High-resolution and Deep Phylogenetic Reconstruction of Ancestral States from Large Transcriptomic Data Sets

Bio Protoc. 2020 Mar 20;10(6):e3566. doi: 10.21769/BioProtoc.3566.

Abstract

Phylogenetics is an important area of evolutionary biology that helps to understand the origin and divergence of genes, genomes and species. Building meaningful phylogenetic trees is needed for the accurate reconstruction of the past. To achieve a correct phylogenetic understanding of genes or proteins, reliable and robust methods are needed to construct meaningful trees. With the rapidly increasing availability of genome and transcriptome sequencing data, there is a need for efficient and accurate methodologies for ancestral state reconstruction. Currently available methods are mostly specific for certain gene families, and require substantial adaptation for their application to other gene families. Hence, a generalized framework is essential to utilize large transcriptome resources such as OneKP and MMETSP. Here, we have developed a flexible yet efficient method, based on core strengths such as emphasis on being inclusive in homolog selection, and defining orthologs based on multi-layered inferences.
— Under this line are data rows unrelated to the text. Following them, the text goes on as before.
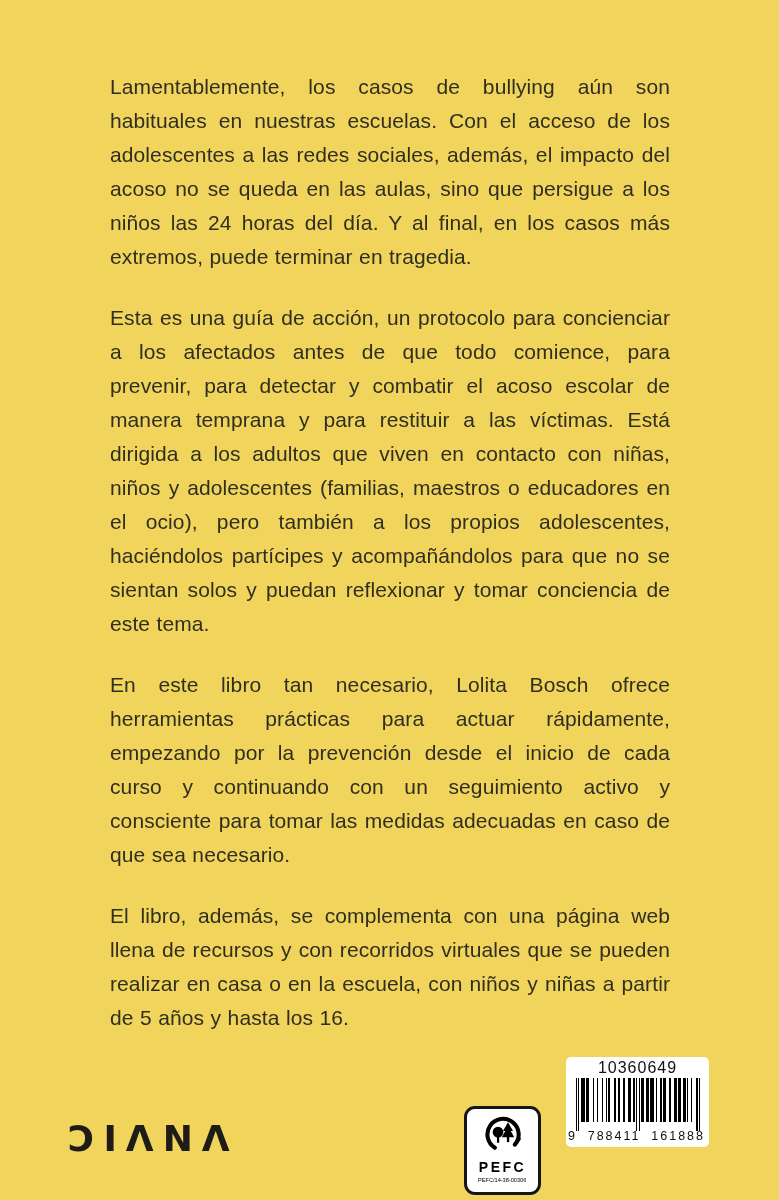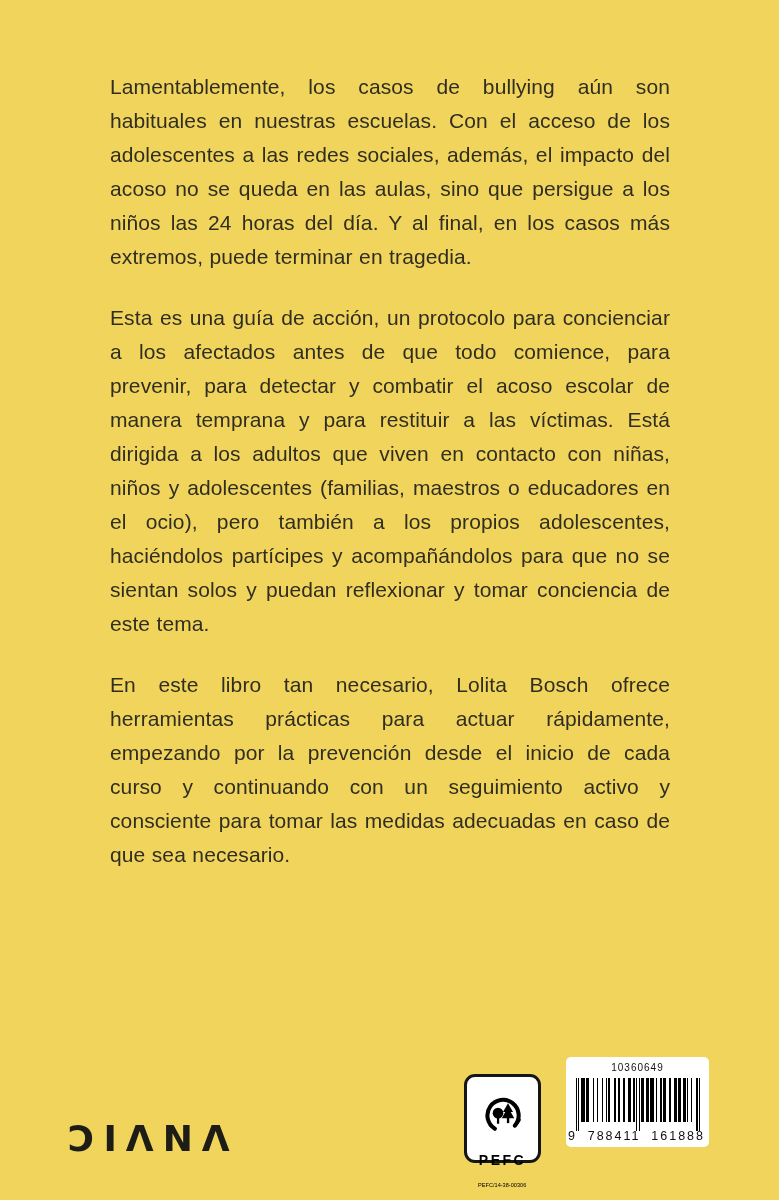"El libro, además, se complementa" p { html: none -> <p>El libro, además, se complementa con una página web llena de recursos y con recorridos virtuales que se pueden realizar en casa o en la escuela, con niños y niñas a partir de 5 años y hasta los 16.</p> }
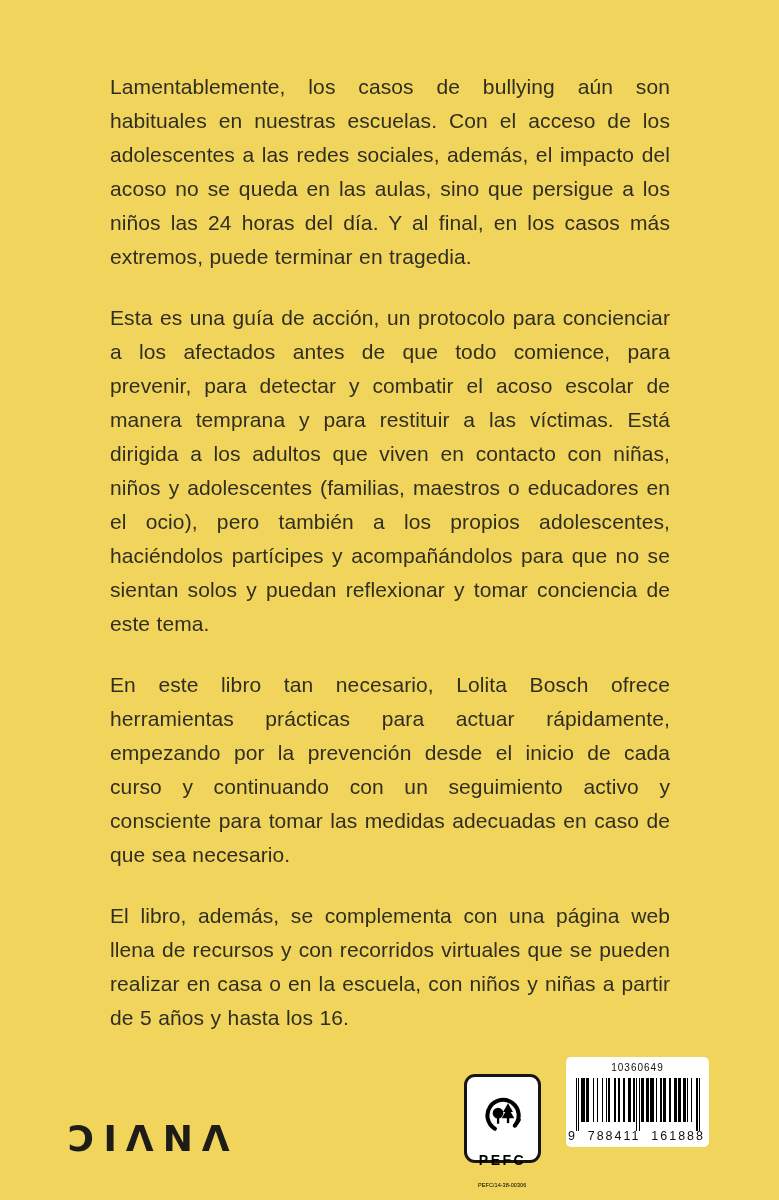"10360649" .barcode-top { font-size: 10px -> 16px }
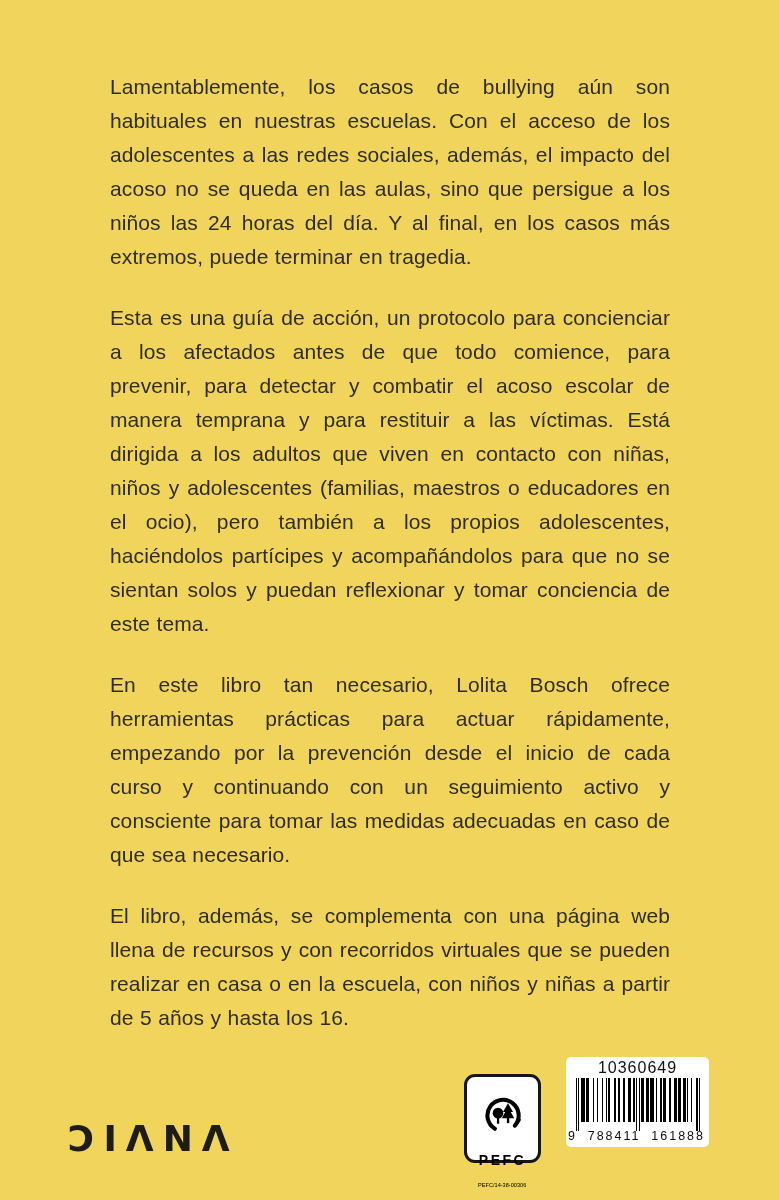"PEFC" .pefc { gap: 12px -> none; padding-top: 18px -> 5px; top: 1074px -> 1106px }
We illustrate how specific steps can be modified to fit the needs of any protein family under consideration. We also demonstrate the success of this protocol by studying and testing the orthologs in various gene families. Taken together, we present a protocol for reconstructing the ancestral states of various domains and proteins across multiple kingdoms of eukaryotes, using thousands of transcriptomes.

Keywords: Evolution; MMETSP; OneKP; Phylogenetics; Phylogenomics; Plants; Transcriptome.